To save time, most important Huckfield comments below are highlighted in this colour.
Background – Charities and Voluntary Sector will lose £3bn by 2015/2016
As probably the best up to date summary of the effects of public spending cuts on Charities and the Voluntary Sector, NCVO publishes the NCVO UK Civil Society Almanac. The current version forecasts the scale of looming cuts:
“The formation of the coalition between the Conservatives and Liberal Democrats in May 2010 produced a deficit reduction plan with an ambitious target (the “structural” deficit eliminated by 2015) and a reliance on spending cuts to achieve this. Public expenditure is forecast to fall by roughly £30 billion in real terms between 2009/10 and 2015/16, a fall of 4%.
“Local government spending is estimated to fall by 11.4% between 2010/11 and 2015/16. If these cuts are passed on to local charities this would suggest a fall in local government income to charities of around £800 million per year by the end of the period. The equivalent figures for central government suggest a fall of around £450 million.
“The UK voluntary sector is therefore estimated to lose around £1.2 billion in public funding a year by 2015/16, a fall of 9.4%. Cumulatively, the sector stands to lose £3.3 billion over the spending review period (2010/11-2015/16). All these figures depend on voluntary sector income from government falling at the same rate as total government spending”.
Sir Peter Housden’s Memo – Even Worse to Come
Sir Peter Housden has been Permanent Secretary of the Scottish Government since July 2010. He was previously Permanent Secretary of the Department for Communities and Local Government.
On Thursday 30 August 2012, the Guardian published its own summary of the now-famous “leaked Housden memo“, warning of at least £10bn more cuts to come:
“The timetable for the next round of spending cuts was highlighted in an internal memo by Sir Peter Housden, permanent secretary for the devolved Scottish government in Edinburgh, who warned staff of a “sobering” assessment from the Treasury at a meeting in London in May.
“Housden said of the meeting at the Foreign Office, which was addressed by William Hague and Danny Alexander and senior officials from the Treasury and Department of Work and Pensions:“They reminded us that the UK strategy for fiscal consolidation implies that the next spending review (due next year, it is thought) will involve a reduction in spending of the same order as in the current programme, and further substantial reductions in welfare spending, beyond those currently in the pipeline”.
Cuts will Affect Local Spending too
Just in case any readers reckon that most of this represents cuts at national level, on Monday 03 September 2012, Centre for Cities published: “Pound Land: What might austerity look like over the next few years?”:
“Last week, the leaked Housden Memo said the Chancellor is drawing up plans to announce a further £10 billion reduction in welfare cuts.
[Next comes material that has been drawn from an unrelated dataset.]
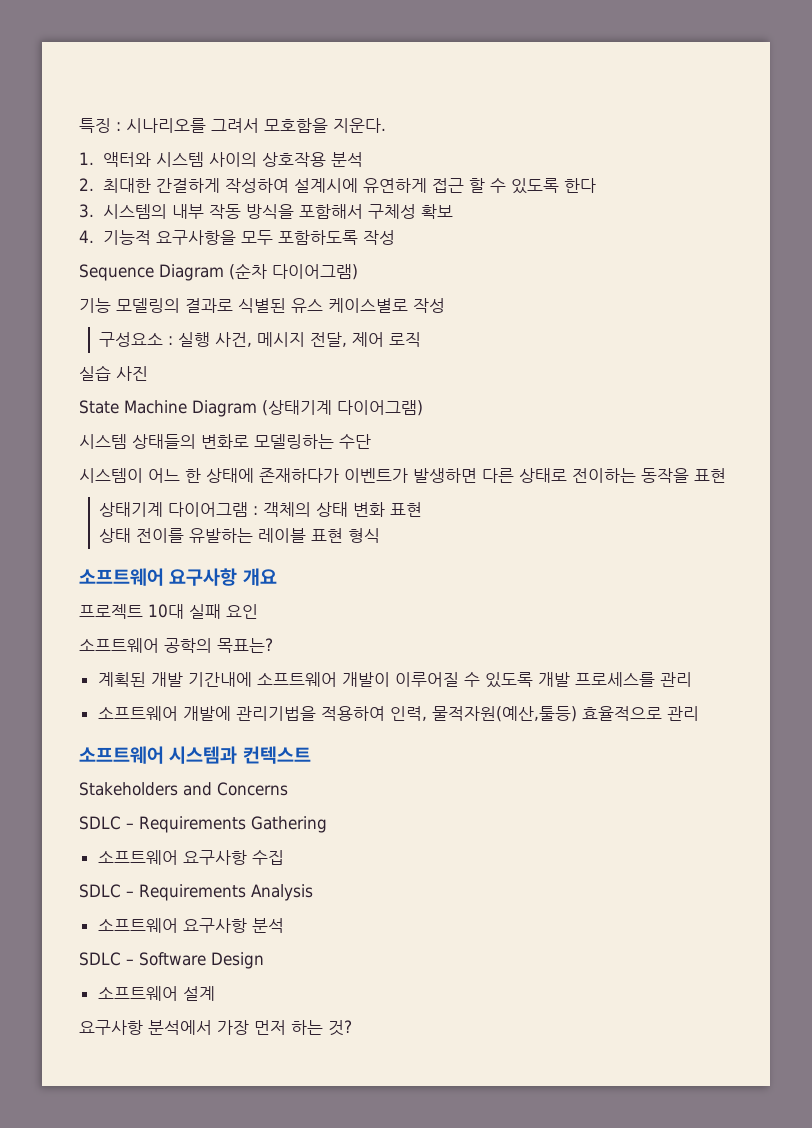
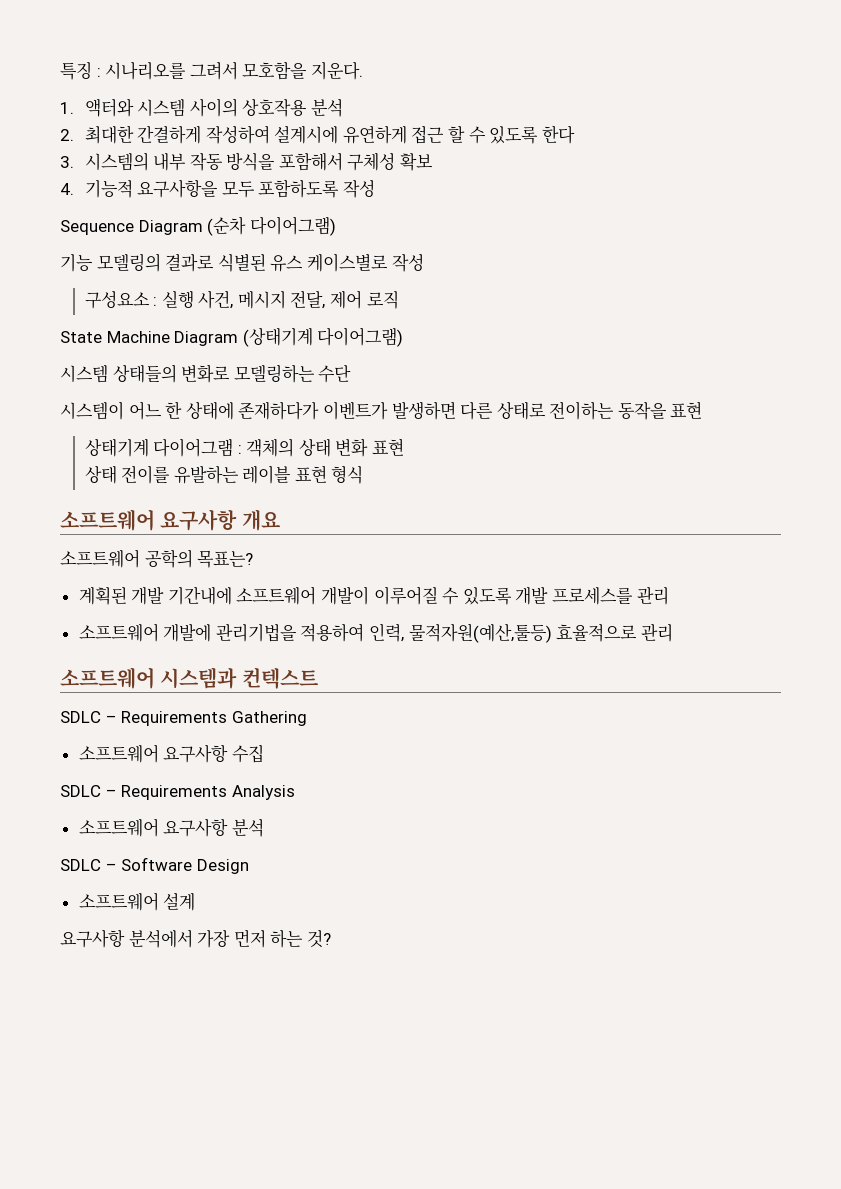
- 실습 사진
- 프로젝트 10대 실패 요인
- Stakeholders and Concerns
The memo points out the next spending review—set for 2013, though still up for debate—will need to see welfare reduced by £10 billion through 2016, otherwise other areas such as education will need to be cut further.
“Whether the cuts amount to £10 billion in the end is less important than the notion that additional cuts are in the pipeline. Some of these cuts will affect national welfare spending (such as JSA), but it will affect local government spending as well.
“…..In sum, local government’s spending power has fallen almost 9% since the 2010/11 Spending Review. The Housden Memo suggests further cuts could be equivalent to 20% reductions from 2012/13 budgets”.
Funding from Trusts and Foundations
Many Charities and Third Sector organisations are now seriously beginning to think about approaching Trusts and Foundations for funding. There are nearly 9000 of them which donate to a wide range of charitable causes. Most are not service deliverers and many are sophisticated in the way they handle funding approaches.
It is interesting that their total annual donations amount to around £3bn annually – roughly the same amount as Charities and Voluntary Sector organisations may lose before 2015/2016. But since this annual £3bn already contributes to these organisations, it’s by no means a simple replacement funding process!
The following are gentle Huckfield reminders about new approaches to Trusts and Foundations:
- Each Trust or Foundation is very different. They may be family, company, community, private or charities set up by London Livery Companies. Though their sites usually state their application process and timetable, many have exclusions.
- Few are as wide in their coverage as the public sector funding sources with which many readers may be more familiar.
- So it’s not a good idea simply to “cut and paste” over a wide range of Trusts and Foundations. Considerable research is needed beforehand to establish the purpose, areas covered and other comments. A Trust usually needs to see the accounts and constitutional details from organisations which is might fund.
- If you reckon that making a funding application to public sector bodies and organisations is sometimes difficult, take a deep breath. Funding approaches and applications to Trusts and Foundations need some really detailed research first and big reserves of strength and determination.
Huckfield will soon be publishing more on approaches to Trusts and Foundations and other approaches which Charities and Third Sector Organisations might make.